[Opening THE RECORDS section]

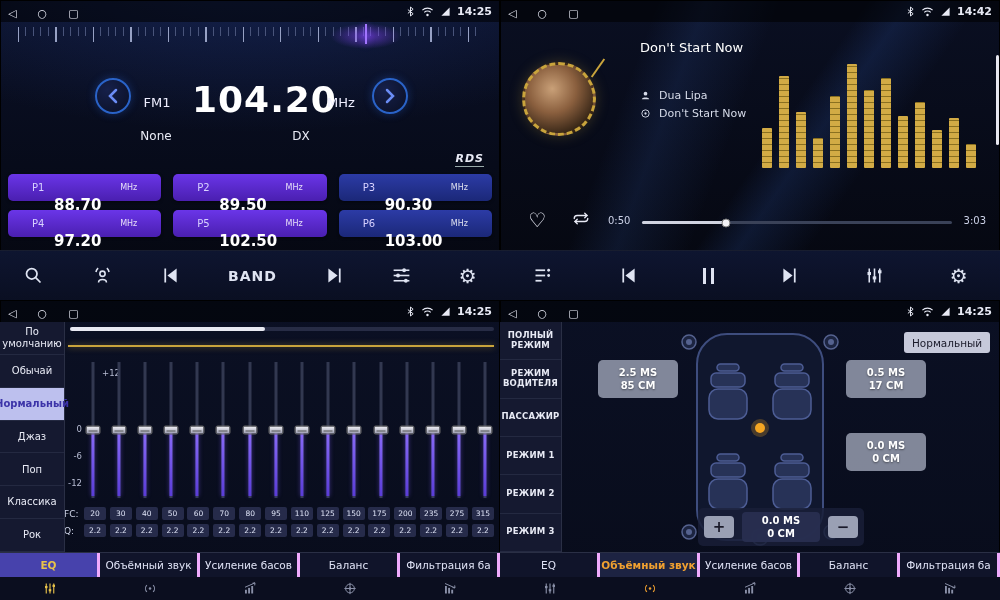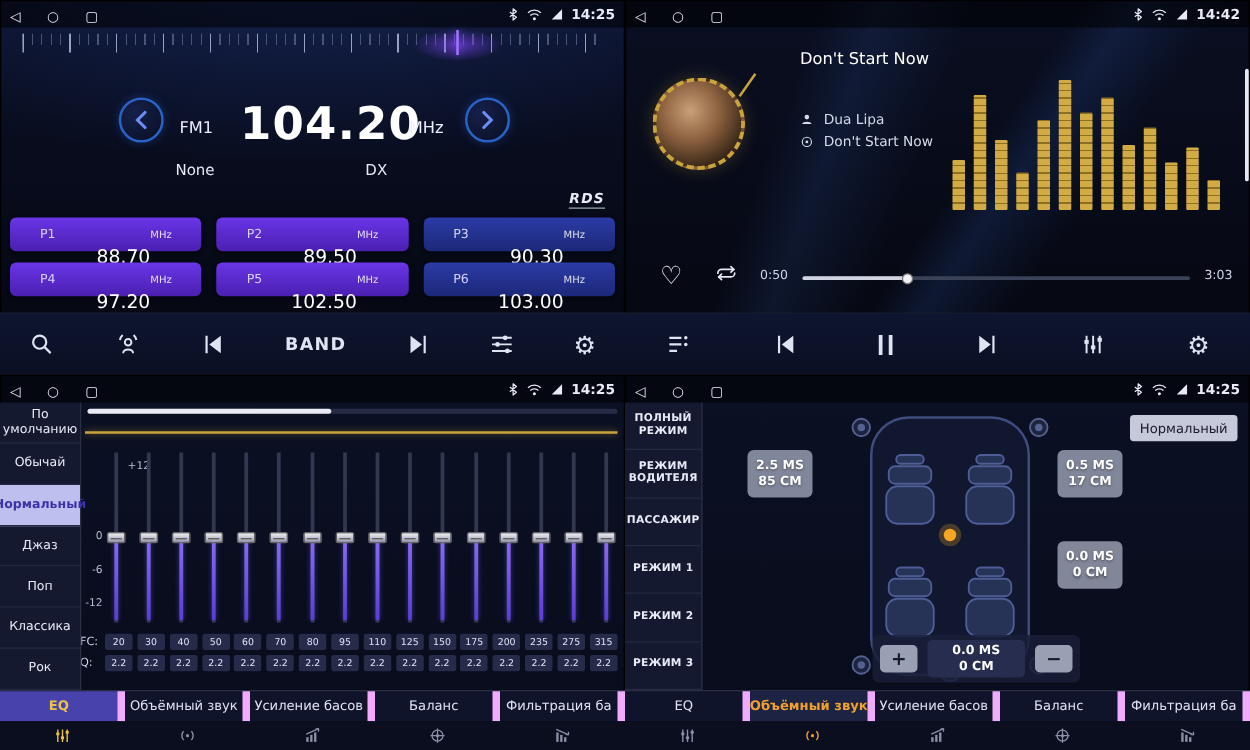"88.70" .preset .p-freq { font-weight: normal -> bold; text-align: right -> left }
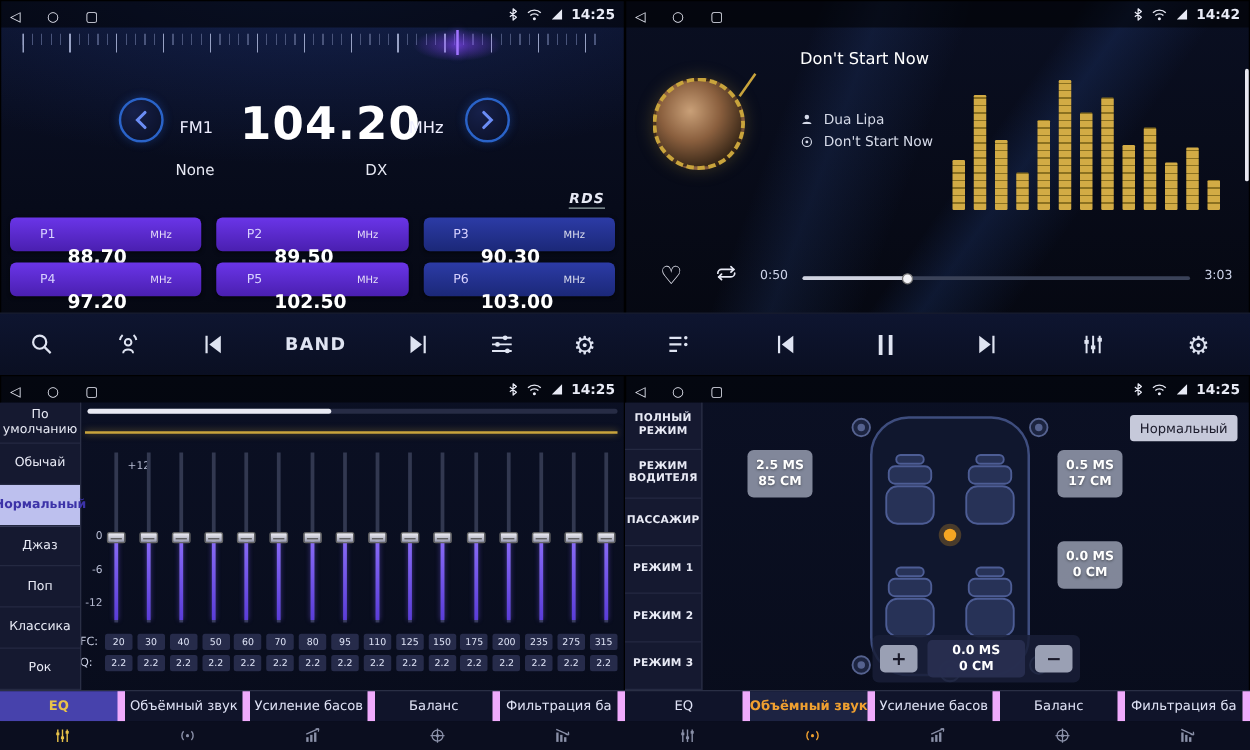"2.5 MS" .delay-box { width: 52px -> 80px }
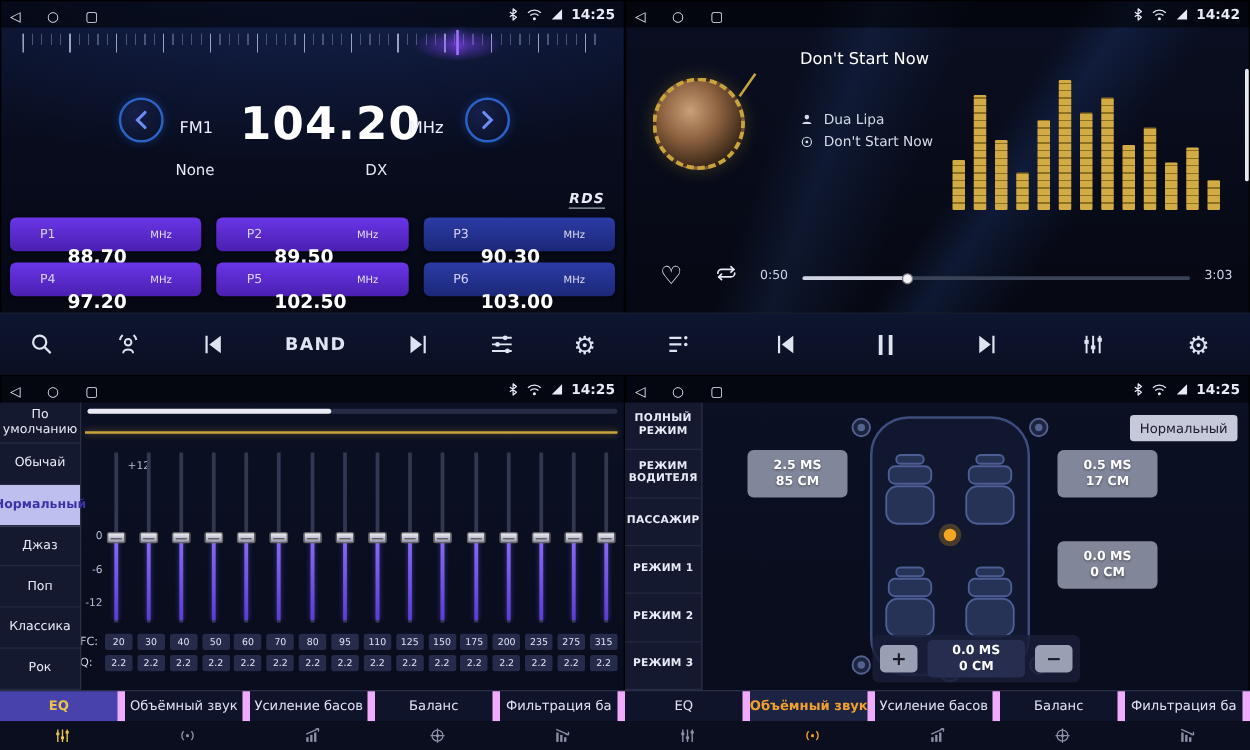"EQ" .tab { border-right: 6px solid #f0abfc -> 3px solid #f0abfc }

[Closing THE RECORDS section]
[Opening THE RECORDS section]

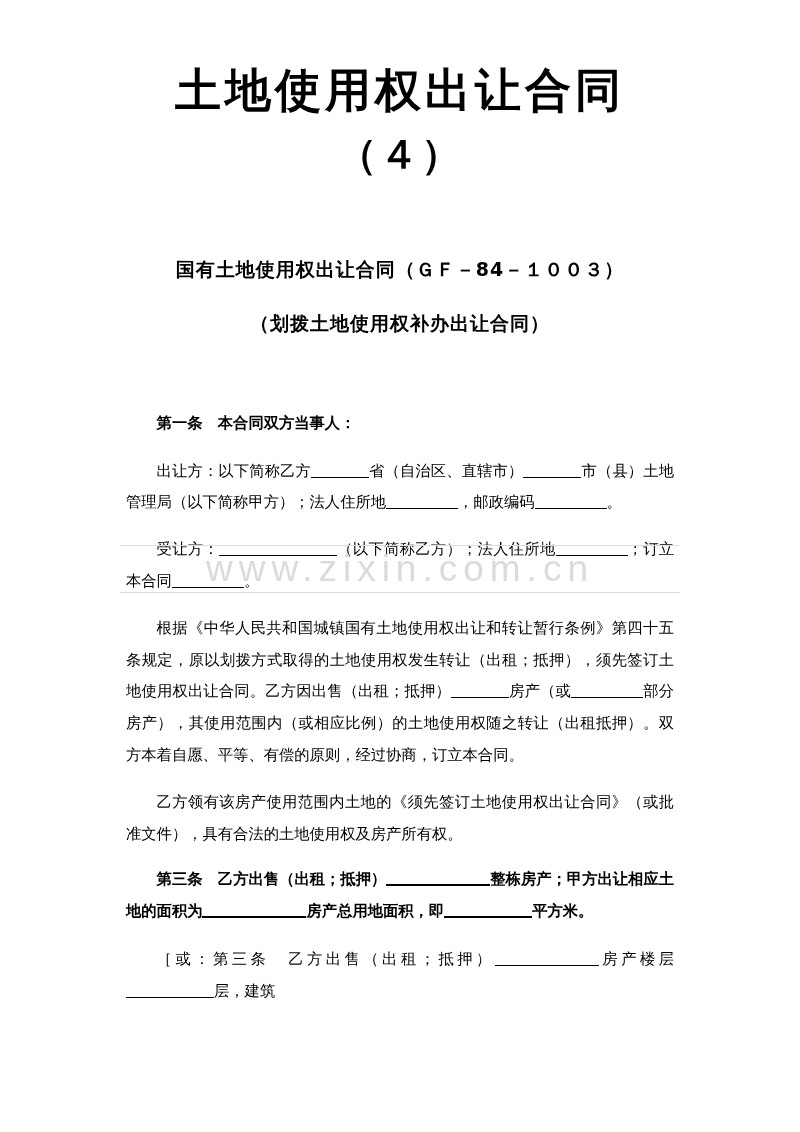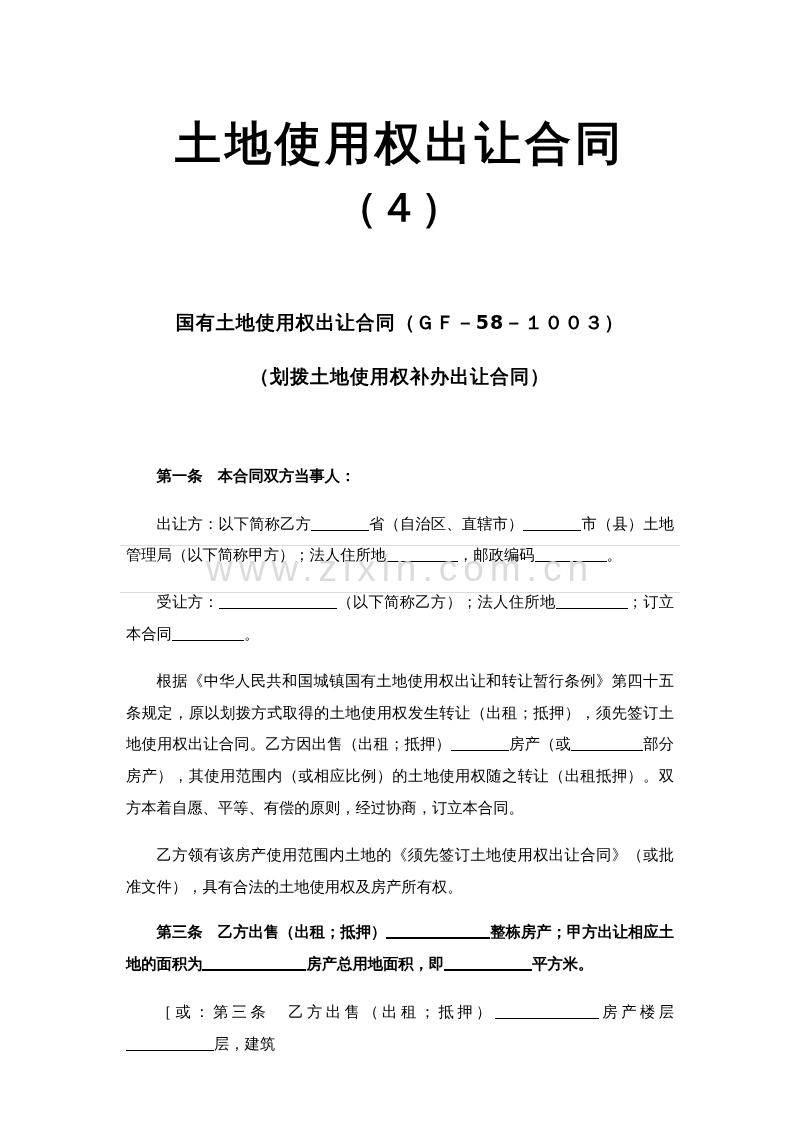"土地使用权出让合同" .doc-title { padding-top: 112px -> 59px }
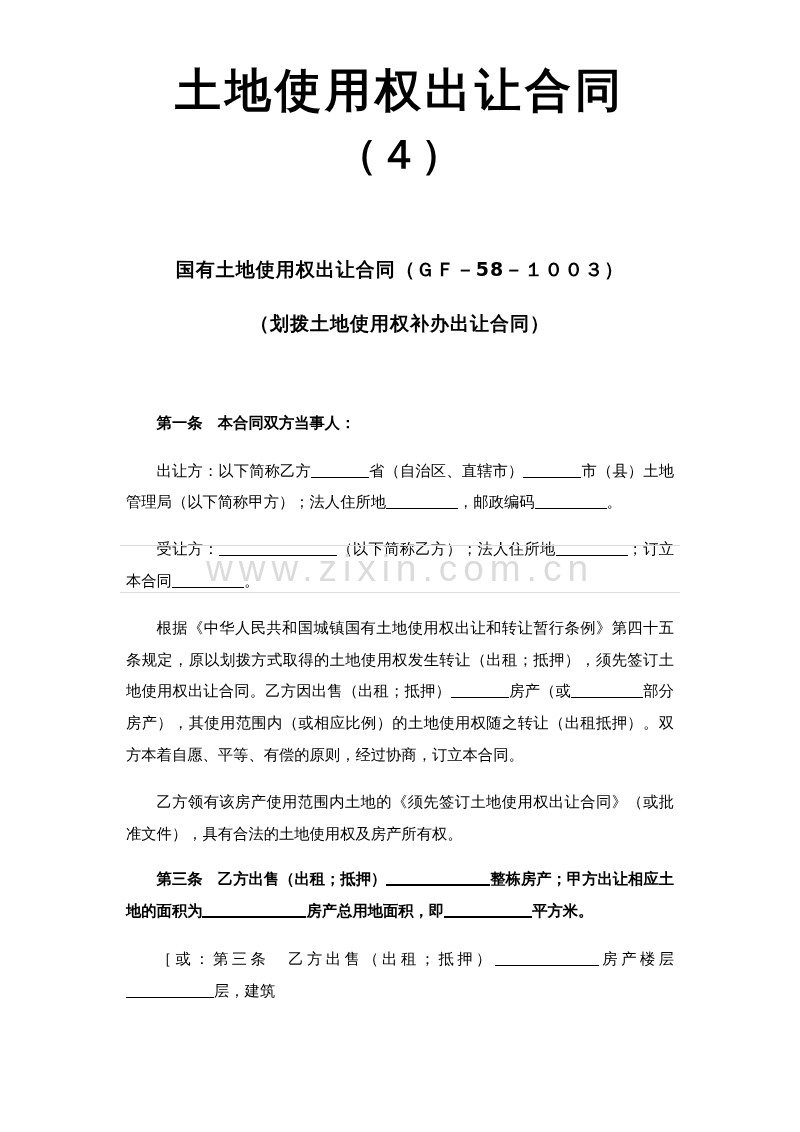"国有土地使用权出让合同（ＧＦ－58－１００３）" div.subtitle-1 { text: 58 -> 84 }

[Closing THE RECORDS section]

#### TASK:
Respond with the exact lines above running from the one containing "width: 52px ->" to the one containing "border-right: 6px solid", both ends kept and no pictures included.

#### RESULT OF THIS EXERCISE:
"2.5 MS" .delay-box { width: 52px -> 80px }
"EQ" .tab { border-right: 6px solid #f0abfc -> 3px solid #f0abfc }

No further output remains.